The task
Please give the count of lines below with the string "Specific" in them, and no other words.

* * *

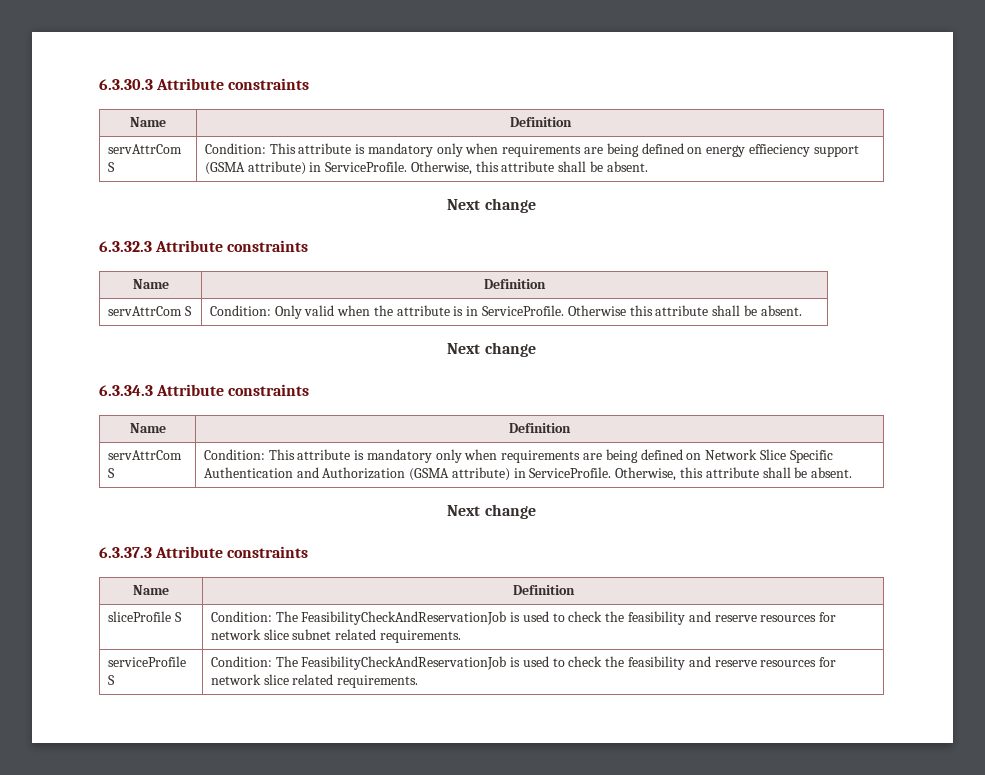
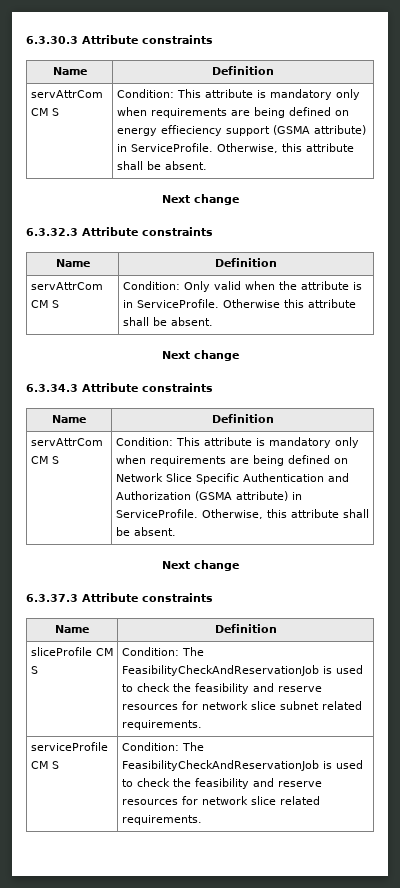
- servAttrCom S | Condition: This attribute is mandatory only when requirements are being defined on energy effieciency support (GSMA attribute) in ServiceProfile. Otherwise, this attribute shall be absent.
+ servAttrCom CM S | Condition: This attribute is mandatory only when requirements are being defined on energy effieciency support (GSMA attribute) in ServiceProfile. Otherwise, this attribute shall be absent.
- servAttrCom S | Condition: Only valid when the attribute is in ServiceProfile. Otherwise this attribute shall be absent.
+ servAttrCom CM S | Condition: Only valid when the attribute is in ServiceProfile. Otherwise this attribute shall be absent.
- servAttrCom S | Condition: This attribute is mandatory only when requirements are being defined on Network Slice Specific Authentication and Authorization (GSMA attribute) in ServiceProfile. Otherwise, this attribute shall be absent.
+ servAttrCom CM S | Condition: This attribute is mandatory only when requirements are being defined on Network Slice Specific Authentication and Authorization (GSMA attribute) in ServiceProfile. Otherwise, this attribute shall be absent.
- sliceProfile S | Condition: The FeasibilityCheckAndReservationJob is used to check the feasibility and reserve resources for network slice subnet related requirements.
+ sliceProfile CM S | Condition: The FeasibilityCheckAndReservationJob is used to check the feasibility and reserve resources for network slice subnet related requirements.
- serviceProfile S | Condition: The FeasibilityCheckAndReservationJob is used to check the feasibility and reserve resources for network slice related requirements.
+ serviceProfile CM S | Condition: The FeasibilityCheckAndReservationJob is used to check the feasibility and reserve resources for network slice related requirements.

* * *

Problem solution
2